Are you planning to commercialize your solutions?
I am commercializing some of it through a partner but would like to put quite a bit of it into the public domain as well. Several open-source projects should be finished somewhere around July or August. These are specialized search engines, both for doing protein identifications and some things that are fairly challenging from a computational point of view, like trying to figure out disulfide bonding networks and trying to utilize large numbers of mass spectra to answer very specific questions. For example, if you have collected a large volume of mass spectra from a particular organism, at the moment, you can’t use any software to query those and ask a question which you might not have anticipated when the original work was done, such as ‘is there any evidence that a particular residue is phosphorylated or glycosylated?’ It’s an issue that has to be addressed as we build up these larger databases of mass spectra. Rather than using the information once, we should be able to go back at it and use it as often as we want.

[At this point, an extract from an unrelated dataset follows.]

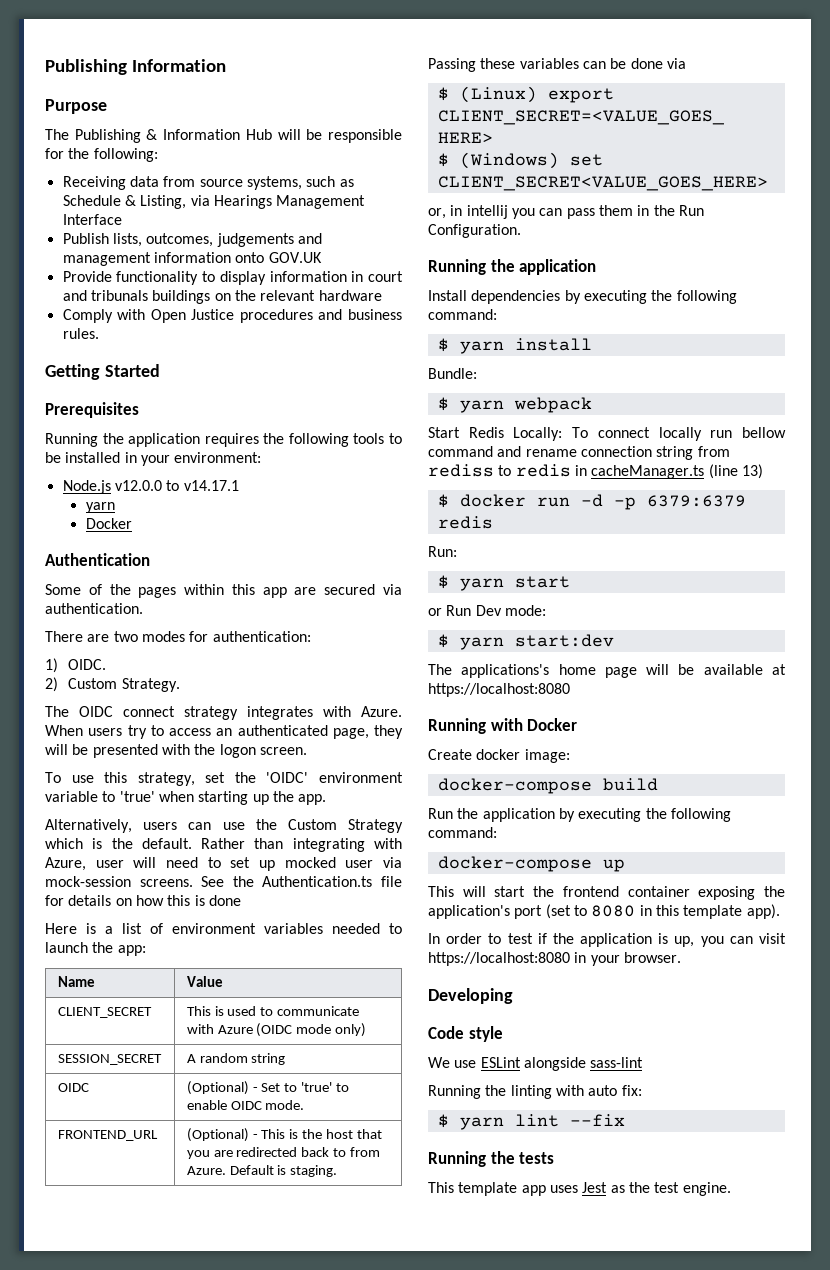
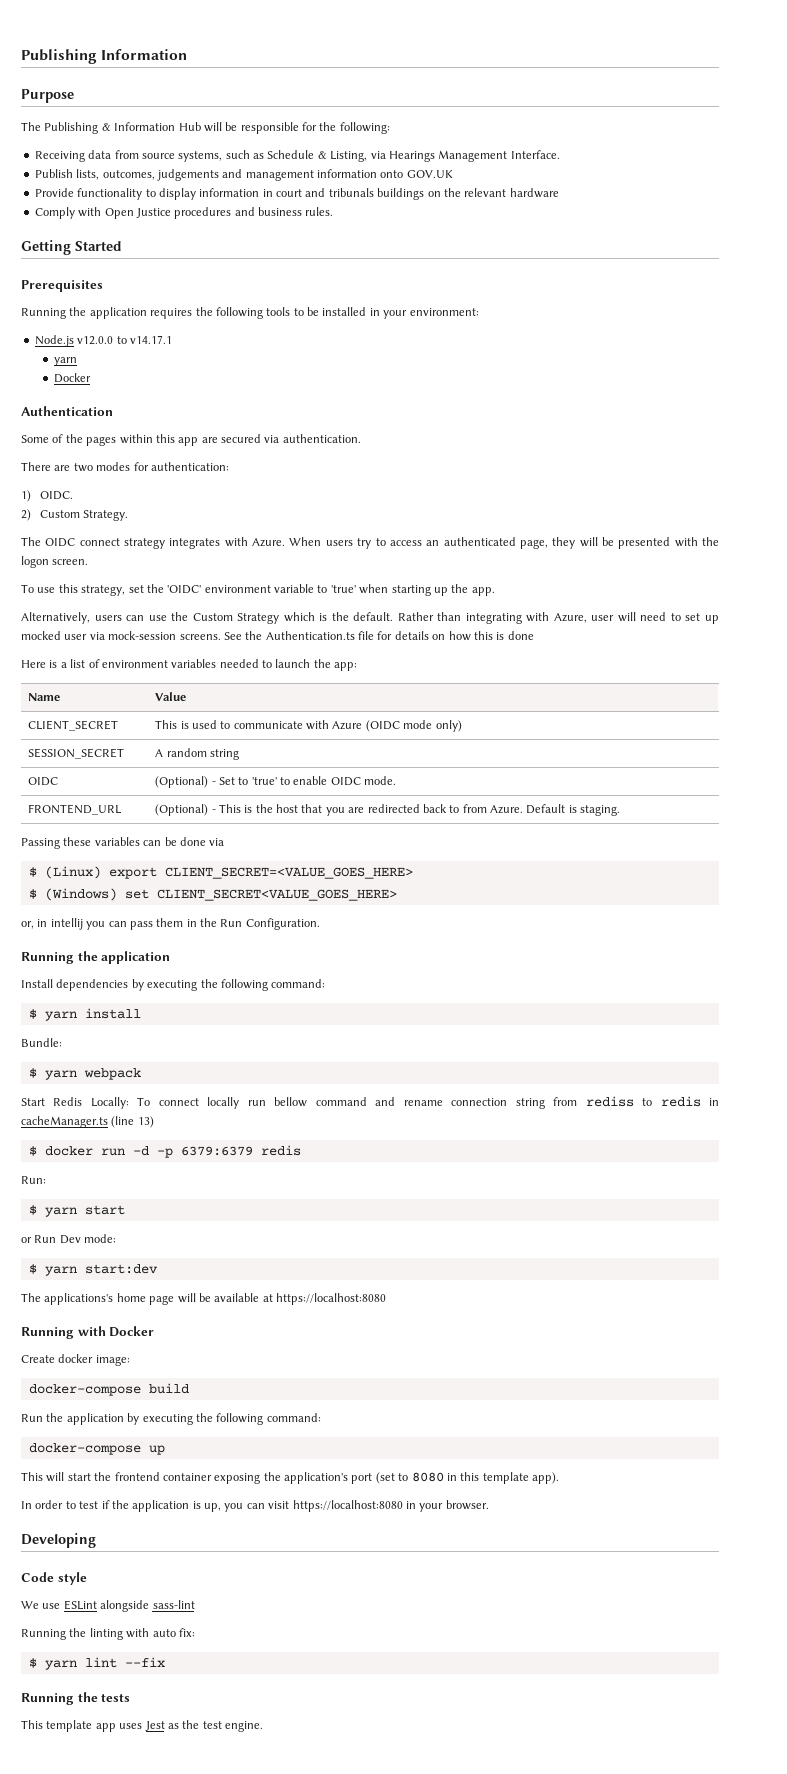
- Receiving data from source systems, such as Schedule & Listing, via Hearings Management Interface
+ Receiving data from source systems, such as Schedule & Listing, via Hearings Management Interface.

Do you see a problem with infringing patents, e.g. the Sequest patent?
It’s only a problem if you don’t understand the Sequest patent. Since I was in the business and wrote MS/MS search engines commercially, I am very familiar with what it covers and doesn’t cover. I am fairly confident that there are approaches to doing this sort of database search which don’t infringe.
Where do you see proteomics going?
The thing to look for over the next few years is the emergence of a second wave of proteomics companies that are much more tightly focused than the first set of proteomics companies. There are a lot of people now, both on the business side and on the scientific side, who [have] had exposure to the technology. They understand it, they know what it can do. The next round of companies will be able to put together business models that more closely match the priorities of the larger companies they want to partner with. It means applying the technology in different areas that are much more tightly focused and associated with specific therapeutics.
[Existing proteomics companies] have been hoping that if you put enough data together, there would be some sort of emergent property that would come out of it that would help you go forward with producing either drug targets or therapies. But I think that approach, from a business point of view, is just too ill-defined to catch the imagination of people who are working in the pharmaceutical industry and who understand how long it takes for these things to go forward, and how much money you have to spend.